2) Ignore the Preferred Qualifications and target jobs you know you knock out of the park.
3) Your primary objective to start with is establishing a strong track record. You want to complete enough contracts to get a JSS going.
4) Initially, set your rate at the low end of the range you want to operate in--but not so low that you'll attract bottom feeders and cheapskates. And be willing to bid on a small job at an even lower rate.
5) At the same time, be selective about clients. Don't accept a contract unless/until the project scope and schedule are clearly defined. For hourly, be sure you and client are on same page about how many hours are expected per week and for the whole project; and manual versus tracked hours. For fixed price, be sure at least the first milestone is funded in escrow before you start work. Don't accept a contract if payment method isn't verified. AND use your spidey sense--even if logistical boxes are checked, if client seems problematic in any way, stop. When it comes to problem clients on UW, there are more ways a FL can get screwed on feedback, than there are to escape that fate.

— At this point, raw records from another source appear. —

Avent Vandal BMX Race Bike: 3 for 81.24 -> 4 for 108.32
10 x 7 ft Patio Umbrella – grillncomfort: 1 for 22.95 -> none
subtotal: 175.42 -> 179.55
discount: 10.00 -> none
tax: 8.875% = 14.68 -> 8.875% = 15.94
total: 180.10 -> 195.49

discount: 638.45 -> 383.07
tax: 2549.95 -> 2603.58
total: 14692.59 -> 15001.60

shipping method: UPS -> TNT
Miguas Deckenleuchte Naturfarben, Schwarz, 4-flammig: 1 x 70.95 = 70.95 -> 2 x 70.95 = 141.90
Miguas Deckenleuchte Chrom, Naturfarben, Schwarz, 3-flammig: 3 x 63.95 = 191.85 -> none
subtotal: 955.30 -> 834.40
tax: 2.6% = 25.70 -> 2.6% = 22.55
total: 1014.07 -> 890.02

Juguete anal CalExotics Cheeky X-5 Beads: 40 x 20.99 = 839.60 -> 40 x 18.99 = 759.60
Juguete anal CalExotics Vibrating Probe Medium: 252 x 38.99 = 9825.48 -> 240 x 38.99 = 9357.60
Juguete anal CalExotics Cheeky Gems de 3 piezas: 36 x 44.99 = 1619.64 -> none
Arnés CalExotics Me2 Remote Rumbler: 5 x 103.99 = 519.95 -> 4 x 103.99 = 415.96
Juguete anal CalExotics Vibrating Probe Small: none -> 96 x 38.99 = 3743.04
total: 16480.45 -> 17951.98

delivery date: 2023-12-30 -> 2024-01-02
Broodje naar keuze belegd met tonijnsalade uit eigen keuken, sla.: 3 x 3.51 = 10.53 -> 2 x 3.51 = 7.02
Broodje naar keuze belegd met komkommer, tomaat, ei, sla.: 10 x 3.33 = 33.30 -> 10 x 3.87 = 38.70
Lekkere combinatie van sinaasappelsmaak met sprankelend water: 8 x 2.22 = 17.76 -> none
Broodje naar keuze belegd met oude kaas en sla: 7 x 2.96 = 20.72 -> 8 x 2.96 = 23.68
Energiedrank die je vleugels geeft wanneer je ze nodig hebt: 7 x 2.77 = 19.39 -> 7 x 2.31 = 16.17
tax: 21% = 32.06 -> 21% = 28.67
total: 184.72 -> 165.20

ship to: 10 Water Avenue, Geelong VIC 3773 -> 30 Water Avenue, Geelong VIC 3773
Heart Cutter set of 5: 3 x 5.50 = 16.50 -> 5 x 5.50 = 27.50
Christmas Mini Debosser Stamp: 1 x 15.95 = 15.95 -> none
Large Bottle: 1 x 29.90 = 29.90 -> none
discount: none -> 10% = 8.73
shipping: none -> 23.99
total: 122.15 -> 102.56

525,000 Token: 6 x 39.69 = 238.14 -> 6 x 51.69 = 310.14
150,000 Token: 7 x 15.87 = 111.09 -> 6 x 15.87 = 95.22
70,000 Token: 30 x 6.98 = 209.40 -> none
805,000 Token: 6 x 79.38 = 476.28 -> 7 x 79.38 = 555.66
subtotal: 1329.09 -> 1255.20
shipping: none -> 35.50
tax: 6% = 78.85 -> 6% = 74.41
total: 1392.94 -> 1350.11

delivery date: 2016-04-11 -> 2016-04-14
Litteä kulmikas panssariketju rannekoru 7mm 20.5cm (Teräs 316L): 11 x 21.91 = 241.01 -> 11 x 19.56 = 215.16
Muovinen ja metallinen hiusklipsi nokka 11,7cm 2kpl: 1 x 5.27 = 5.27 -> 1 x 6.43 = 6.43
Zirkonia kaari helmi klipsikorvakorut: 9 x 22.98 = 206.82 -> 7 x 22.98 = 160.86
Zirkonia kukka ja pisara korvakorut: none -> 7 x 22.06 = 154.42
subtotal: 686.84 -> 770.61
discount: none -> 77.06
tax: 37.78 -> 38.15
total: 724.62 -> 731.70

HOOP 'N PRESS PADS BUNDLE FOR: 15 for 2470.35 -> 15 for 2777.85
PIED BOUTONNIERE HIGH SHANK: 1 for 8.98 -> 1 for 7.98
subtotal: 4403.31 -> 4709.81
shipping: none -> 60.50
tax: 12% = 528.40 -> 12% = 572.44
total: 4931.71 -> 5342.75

6) Keep cover letters short and sweet and make sure the first two lines hook the client into opening the document.
I feel as if this is a super easy complaint to make, but I found that with some extra work I was able to tailor my Cover Letters so that they were specific for each client.
Also, don't try and underbid for projects. When you think about it, it really establishes you as somebody who, in the eyes of the client, is providing cheap, low-quality work. I would rather hire someone who proposed in the median, rather than the cheapest option.
Quite honestly, the best piece of advice: spend time on the Cover Letter. For every job I applied to in the past week, I never met the preffered qualifications, but my Cover Letter set me apart.
Also, don't get discouraged! Keep on trying. Once you get that first job, you'll feel like this successful feeling rush through you. It's amazing.